Just when you thought you were getting better, it hits you - a relapse.
A relapse or set back is a time when your symptoms get worse for a while.
It can be brought on by stress, or sometimes if you catch a cold or a bug, so don't try to do too much when your body isn't up to it. Stop and listen to any warning signs. (Doing too much is an easy mistake to make, especially when there's so much you want to be doing and you want to keep up with your friends). Sometimes there is no clear reason for a relapse – it’s just a part of the M.E. rollercoaster.
What does it feel like?
It’s when your symptoms get worse for a while.

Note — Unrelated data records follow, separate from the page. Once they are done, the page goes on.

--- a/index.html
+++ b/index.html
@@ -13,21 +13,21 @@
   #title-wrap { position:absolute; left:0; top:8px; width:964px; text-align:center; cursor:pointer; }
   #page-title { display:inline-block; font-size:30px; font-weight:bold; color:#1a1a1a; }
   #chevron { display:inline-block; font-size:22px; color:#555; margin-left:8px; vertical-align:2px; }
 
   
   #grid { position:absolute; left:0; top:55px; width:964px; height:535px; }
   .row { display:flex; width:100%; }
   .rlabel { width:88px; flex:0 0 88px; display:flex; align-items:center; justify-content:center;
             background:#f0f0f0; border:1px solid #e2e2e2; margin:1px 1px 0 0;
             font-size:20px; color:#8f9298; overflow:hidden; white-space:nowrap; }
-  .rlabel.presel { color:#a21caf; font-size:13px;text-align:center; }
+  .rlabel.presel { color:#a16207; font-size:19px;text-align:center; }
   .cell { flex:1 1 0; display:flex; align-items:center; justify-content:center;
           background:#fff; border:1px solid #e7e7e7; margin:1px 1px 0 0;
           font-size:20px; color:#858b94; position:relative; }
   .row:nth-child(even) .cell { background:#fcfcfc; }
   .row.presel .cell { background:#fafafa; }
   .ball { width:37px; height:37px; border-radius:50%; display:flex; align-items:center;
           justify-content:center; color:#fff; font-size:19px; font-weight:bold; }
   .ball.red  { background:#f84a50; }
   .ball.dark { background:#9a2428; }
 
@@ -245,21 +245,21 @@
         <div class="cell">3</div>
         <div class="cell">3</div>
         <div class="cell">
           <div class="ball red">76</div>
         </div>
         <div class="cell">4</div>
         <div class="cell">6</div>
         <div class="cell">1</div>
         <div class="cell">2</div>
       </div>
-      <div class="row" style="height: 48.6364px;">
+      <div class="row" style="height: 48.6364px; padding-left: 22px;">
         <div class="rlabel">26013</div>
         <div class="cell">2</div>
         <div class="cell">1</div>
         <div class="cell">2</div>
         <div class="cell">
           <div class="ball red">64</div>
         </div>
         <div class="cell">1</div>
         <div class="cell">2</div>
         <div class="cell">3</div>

Not surprisingly, this can make you really frustrated, upset, fed up or angry, especially if you have been trying hard to get better. You may cry easily but that’s normal. Don't feel embarrassed or guilty for feeling low. Who wouldn’t feel bad in this situation?
Try the 4P plan
The four Ps for preventing and coping with relapses are: prevent, plan, patience and pace.
1. Prevent it
Keep a diary of what you do and your symptoms. Then you might be able to work out how much you can safely do without making yourself worse. A diary will also help you, should you get a sudden relapse - you may be able to do some detective work to see what might have triggered it. But it's not always possible to prevent a relapse - they can just happen with no warning or can be due to things you can't control.
2. Plan for it
Plan to be prepared for the worst. Collect together a 'relapse pack' and keep it near to hand. What to put in it is down to you but here are some suggestions: your favourite music; hot water bottle; photos and cards that cheer you up; DVDs; books, comics/magazines, pad for drawing/writing; paper and pencils or paints if you’re creative
If you find it hard to cope with bright lights, see if your parents or carer can install a dimmer switch and thick blackout curtains for your room.
3. Patience with it
It is normal to worry and get fed up when you have a relapse - everyone who has M.E. goes through this. It helps to talk (or write) to someone about what you are going through. The diary can help you to see improvements that might otherwise be missed. Even though it's a pain just waiting for your body to pick up, take one day at a time.
4. Pace yourself
Pacing is about doing things, but not too much, and taking regular little rests. If you pace yourself you may not only help to prevent a relapse, but it can also help you to get back on track.
Don't give yourself a hard time if you do happen to do too much one day and suffer the next. The important thing is to remember how it felt, so you won't make the same mistake again. 'Boom and bust' is a bad idea!